Best of 2015 #architecture

There are well-known names such as David Chipperfield, Carme Pinos and Toshiko Mori but also young architects as Moramarco + Ventrella and SSD Architecture among the best 2015’s architecture stories.

Studio MK27, Vitacon Itaim Building, San Paolo, Brasile
In our selection of the best stories of architecture of 2015 there are fifteen projects from all around the world: residences, mosques, pavilions and philharmonics.


– With 7 project groups of American and Italian students coordinated by architects and artists, the WallWalk workshop focused on the Aurelian Walls as a special and unbroken annular urban system.

Dekleva Gregorič Arhitekti redefined the model of a traditional stony Karst house transforming it into a compact, stony, pitched roof volume for contemporary countryside living in this region.

– The cultural centre designed by Toshiko Mori in a rural village in Senegal – commissioned by Josef and Anni Albers Foundation – features local materials and local builders to give shape to an artist residency that is also a hub for the local community.

– The first move was the restoration of the site to its natural conditions, involving the removal of conflicting features that had been superimposed. Only then did Chipperfield erect this private bungalow, ensconced in the hills with robust brick columns.

– Designed in Seoul by SsD Architecture, Songpa Micro‐Housing provides a new typology of residential building, proving that ‘space’ and ‘size’ are actually separate concepts.

– With their project for the Sancaklar Mosque, Istanbul, Emre Arolat Architects aim to address the fundamental issues of designing a mosque by distancing itself from the current architectural discussions based on form and focusing solely on the essence of religious space.

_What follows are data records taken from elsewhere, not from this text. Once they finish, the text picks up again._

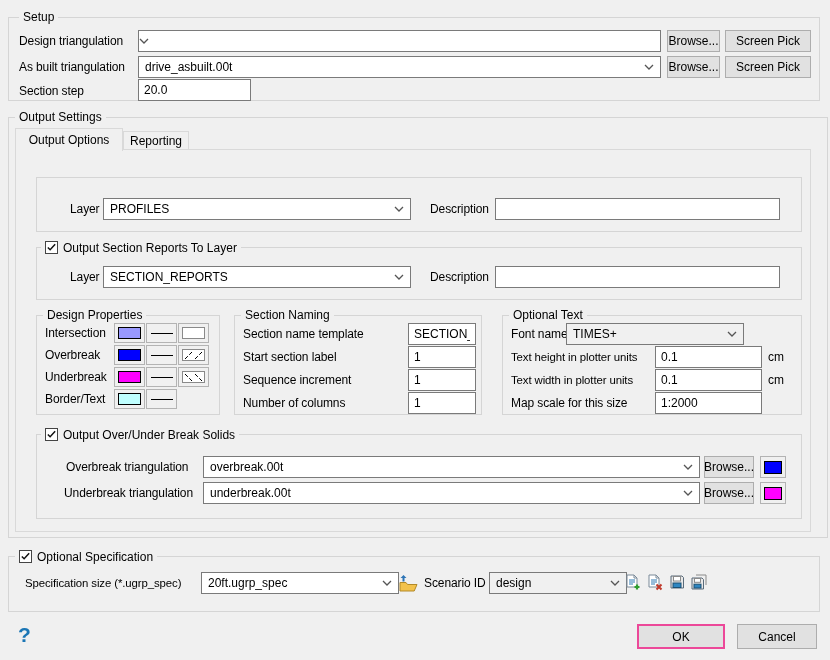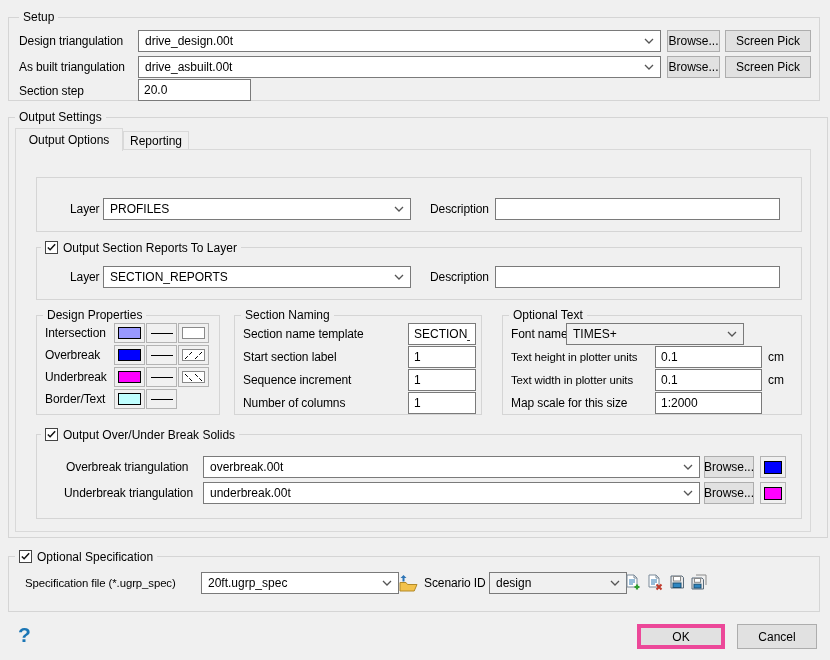--- a/index.html
+++ b/index.html
@@ -99,21 +99,21 @@
     position: absolute;
     box-sizing: border-box;
     background: #e1e1e1;
     border: 1px solid #adadad;
     display: flex;
     align-items: center;
     justify-content: center;
     white-space: nowrap;
     cursor: default;
   }
-  .btn.default { border: 4px solid #ec4899; }
+  .btn.default { border: 2px solid #ec4899; }
   
   .tab {
     position: absolute;
     box-sizing: border-box;
     background: #f0f0f0;
     border: 1px solid #d9d9d9;
     display: flex;
     align-items: center;
     justify-content: center;
     white-space: nowrap;
@@ -178,21 +178,20 @@
 </head>
 <body>
 
 <div class="dialog">
 
   <div class="gb" style="left:8px;top:17px;width:812px;height:84px;">
     <span class="gb-cap" style="left:10px;">Setup</span>
 
     <span class="lbl" style="left:10px;top:16px;">Design triangulation</span>
     <div class="combo" style="left:129px;top:12px;width:523px;">
-      <span class="ct">drive_design.00t</span>
       <svg class="chev" width="10" height="6" viewBox="0 0 10 6">
           <polyline points="1,1 5,5 9,1" fill="none" stroke="#555" stroke-width="1.3"></polyline>
         </svg>
     </div>
     <div class="btn" style="left:658px;top:12px;width:53px;height:22px;">
         <span>Browse...</span>
       </div>
     <div class="btn" style="left:716px;top:12px;width:86px;height:22px;">
         <span>Screen Pick</span>
       </div>
@@ -396,21 +395,21 @@
   <div class="gb" style="left:8px;top:556px;width:812px;height:56px;">
     <div class="cb-cap" style="left:6px;">
       <span class="cb">
           <svg width="11" height="11" viewBox="0 0 12 12">
             <polyline points="2,6 4.5,8.5 10,2.5" fill="none" stroke="#111" stroke-width="1.6"></polyline>
           </svg>
         </span>
       <span>Optional Specification</span>
     </div>
 
-    <span class="lbl tight" style="left:16px;top:19px;">Specification file (*.ugrp_spec)</span>
+    <span class="lbl tight" style="left:16px;top:19px;">Specification size (*.ugrp_spec)</span>
     <div class="combo" style="left:192px;top:15px;width:198px;">
       <span class="ct">20ft.ugrp_spec</span>
       <svg class="chev" width="10" height="6" viewBox="0 0 10 6">
           <polyline points="1,1 5,5 9,1" fill="none" stroke="#555" stroke-width="1.3"></polyline>
         </svg>
     </div>
 
     <div class="icobtn" style="left:389px;top:16px;width:20px;height:20px;">
       <svg width="20" height="18" viewBox="0 0 20 18">
         <path d="M5.5 1 l3 3 h-2 v3.5 h-2 V4 h-2 z" fill="#2e75b6"></path>

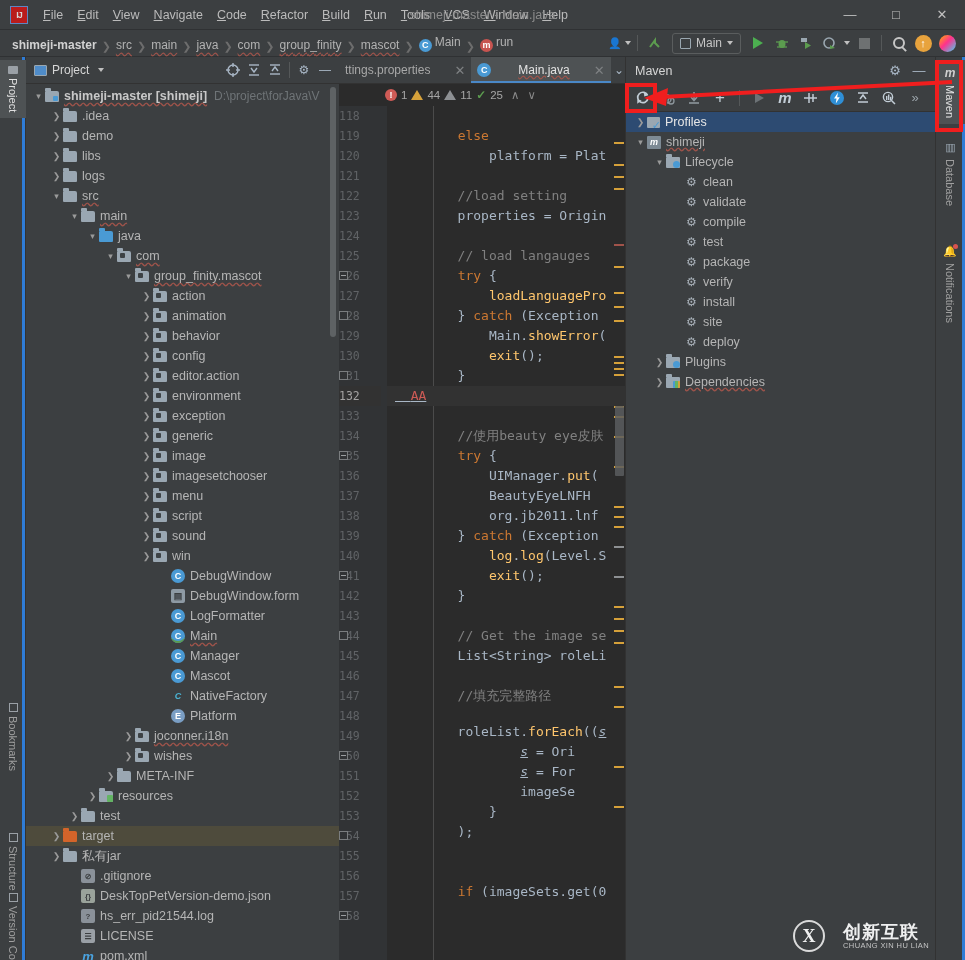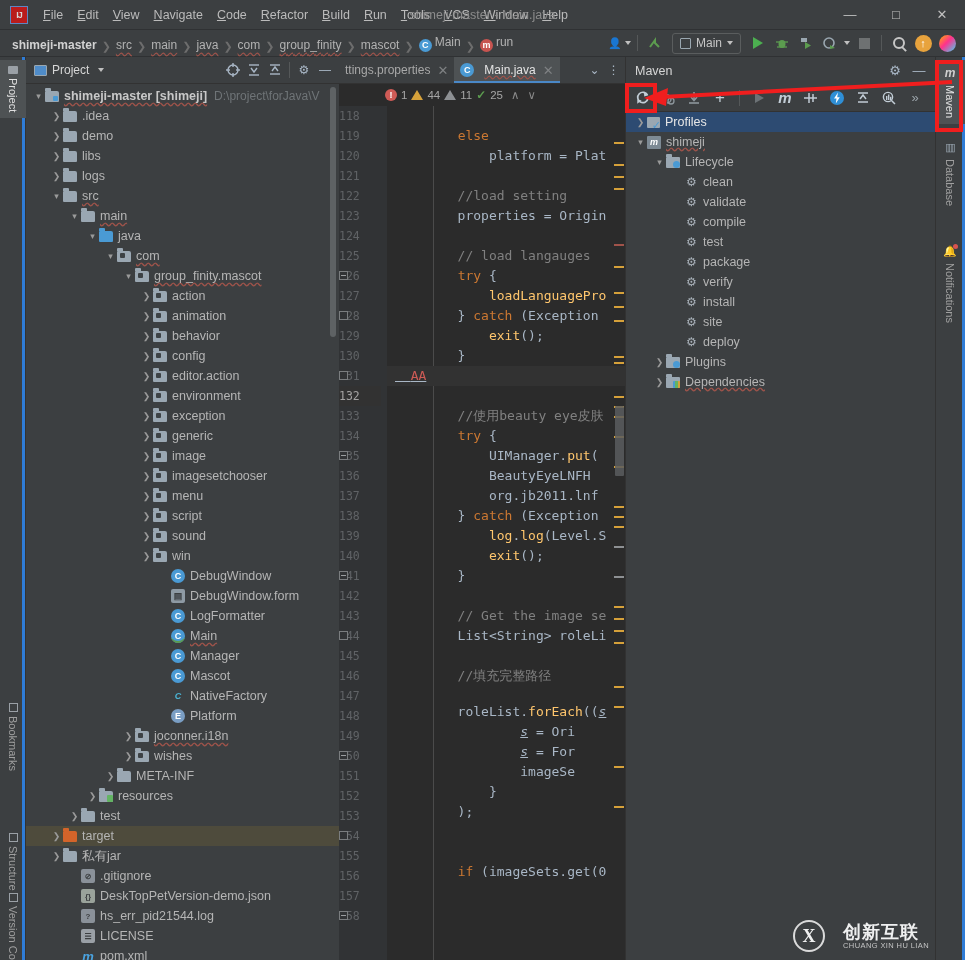--- a/index.html
+++ b/index.html
@@ -187,21 +187,21 @@
   
   .editor-area {
     position: absolute; left: 339px; top: 57px; width: 286px; height: 903px;
     background: #2b2b2b;
   }
   .tabs-row {
     height: 27px; background: #3c3f41; display: flex; align-items: stretch;
     border-bottom: 1px solid #323232;
   }
   .etab {
-    display: flex; align-items: center; gap: 5px; padding: 0 6px;
+    display: flex; align-items: center; gap: 22px; padding: 0 6px;
     font-size: 12px; color: #a8a8a8; white-space: nowrap; position: relative;
   }
   .etab.active {
     background: #4e5254; color: #e4e4e4;
   }
   .etab.active:after {
     content:''; position:absolute; left:0; right:0; bottom:0; height:2px; background:#4a88c7;
   }
   .etab .x { color: #7e8183; font-size: 13px; margin-left: 2px; }
   .tabs-ctrl { margin-left:auto; display:flex; align-items:center; gap:2px; padding-right:3px; }
@@ -832,20 +832,21 @@
           <div class="cline" style="position: relative; z-index: 2;">        <span class="kw">else</span></div>
           <div class="cline" style="position: relative; z-index: 2;">            platform = Plat</div>
           <div class="cline" style="position: relative; z-index: 2;"></div>
           <div class="cline" style="position: relative; z-index: 2;"><span class="cmt">        //load setting</span></div>
           <div class="cline" style="position: relative; z-index: 2;">        properties = Origin</div>
           <div class="cline" style="position: relative; z-index: 2;"></div>
           <div class="cline" style="position: relative; z-index: 2;"><span class="cmt">        // load langauges</span></div>
           <div class="cline" style="position: relative; z-index: 2;">        <span class="kw">try</span> {</div>
           <div class="cline" style="position: relative; z-index: 2;">            <span class="fn">loadLanguagePro</span></div>
           <div class="cline" style="position: relative; z-index: 2;">        } <span class="kw">catch</span> (Exception</div>
+          <div class="cline" style="position: relative; z-index: 2;">            Main.<span class="fn">showError</span>(</div>
           <div class="cline" style="position: relative; z-index: 2;">            <span class="fn">exit</span>();</div>
           <div class="cline" style="position: relative; z-index: 2;">        }</div>
           <div class="cline hl" style="position: relative; z-index: 2; text-decoration: underline;">  <span class="err-txt">AA</span></div>
           <div class="cline" style="position: relative; z-index: 2;"></div>
           <div class="cline" style="position: relative; z-index: 2;"><span class="cmt">        //使用beauty eye皮肤</span></div>
           <div class="cline" style="position: relative; z-index: 2;">        <span class="kw">try</span> {</div>
           <div class="cline" style="position: relative; z-index: 2;">            UIManager.<span class="fn">put</span>(</div>
           <div class="cline" style="position: relative; z-index: 2;">            BeautyEyeLNFH</div>
           <div class="cline" style="position: relative; z-index: 2;">            org.jb2011.lnf</div>
           <div class="cline" style="position: relative; z-index: 2;">        } <span class="kw">catch</span> (Exception</div>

– For a young couple with a intense social life José Francisco García-Sánchez developed in Almería a composition of white, pure volumes with large common areas and always connected with the outdoor, without leaving the Mediterranean architectural tradition.

– The Philharmonic Hall designed by Barozzi/Veiga in Szczecin, Poland, is a white, austere volume, with the serial modulation of the roof as the only expressive element, that conceals the rich decoration of the main hall.

– A compact building with a wooden ventilated facade and a green roof: Alventosa Morell Arquitectes built a bioclimatic house just outside Barcelona, with open and transparent space to enjoy the Collserola mount landscape.

–  In a small village near Berlin, Thomas Kröger converted a large barn into a country house using the pre-existing language of the house and adapting to new means and rules.

– This small summerhouse designed by Carme Pinós Desplat in Guadalajara, Mexico, gives a sense of spaciousness and brightness in a timeless and comfortable interior.

– In Puglia, near Bari, moramarco+ventrella architetti transformed an old multipurpose building into an introverted private house, closed toward the road and open towards the sky.

– The residential building designed in São Paulo by Studio MK27 is characterized by the texture of the  wooden slats that – when lit by the sun – produces a surprising and poetic effect for the larger gables.

– Specifically conceived by Herbst Architects for the summer months, this house on the Whangarei Heads, New Zealand, feels like a light, wooden, living pavilion.